The other mission was to take out Iraq’s leadership in a series of decapitation strikes. Many of these figures would end up on the infamous deck of cards that were introduced by the United States a month later. The strikes were changed to focus on Saddam Hussein himself and his two sons Uday and Qusay, who were said to be visiting the al-Dura Farms complex at the time. The bunker buster bombs and cruise missiles hit the area and caused casualties, but the Husseins were not present. 

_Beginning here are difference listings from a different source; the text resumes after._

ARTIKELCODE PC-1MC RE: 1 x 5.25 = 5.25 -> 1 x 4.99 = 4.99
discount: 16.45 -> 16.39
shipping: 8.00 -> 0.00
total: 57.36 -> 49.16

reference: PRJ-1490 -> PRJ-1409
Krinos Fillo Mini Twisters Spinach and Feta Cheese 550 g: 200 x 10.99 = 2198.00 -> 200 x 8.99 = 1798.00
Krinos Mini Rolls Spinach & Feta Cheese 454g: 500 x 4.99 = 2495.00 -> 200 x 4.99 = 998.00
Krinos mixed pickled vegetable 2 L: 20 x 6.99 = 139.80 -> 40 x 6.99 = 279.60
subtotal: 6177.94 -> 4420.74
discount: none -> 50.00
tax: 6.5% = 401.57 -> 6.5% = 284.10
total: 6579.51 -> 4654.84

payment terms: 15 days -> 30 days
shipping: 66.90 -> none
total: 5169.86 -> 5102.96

At the time of the invasion, the Bush administration repeatedly said that the justification to go after Hussein was his possession and development of weapons of mass destruction and his ties to al-Qaeda, both of which turned out to be false

The opening airstrikes were meant to be disruptive, to leave Iraqi defenders confused and unorganized as coalition forces moved in. The initial targeted strikes wrapped up on March 21, followed quickly by a wider air campaign that involved more than 1,500 air strikes, part of a “shock and awe” strategy to not only take out Iraqi targets but discourage Iraqi forces from fighting back.

Although Bush stated in his March 19, 2003 address that “coalition forces will make every effort to spare innocent civilians from harm,” by the end of the first year of the war more than 13,000 civilians had been killed, according to Brown University’s Cost of War project. One civilian death took place on March 19, 2003, at the al-Dura farm, where Hussein was not present. 

The March 19 air campaign was the opening salvo of the years-long war, which by the time the United States withdrew troops in 2011, killed 4,923 American and allied troops, more than 30,000 Iraqi fighters and by conservative estimates hundreds of thousands of civilians. 

On March 20 coalition forces crossed over the Iraqi border, launching a ground offensive. Baghdad fell on April 5. Bush would give his “mission accomplished” speech on May 1, claiming that “major combat operations in Iraq have ended,” although senior Iraqi officials remained unaccounted for and a long and deadly Iraqi insurgency was beginning. Uday and Qusay Hussein would be killed by special operations forces on July 22, and Saddam would be captured many months later on Dec. 13.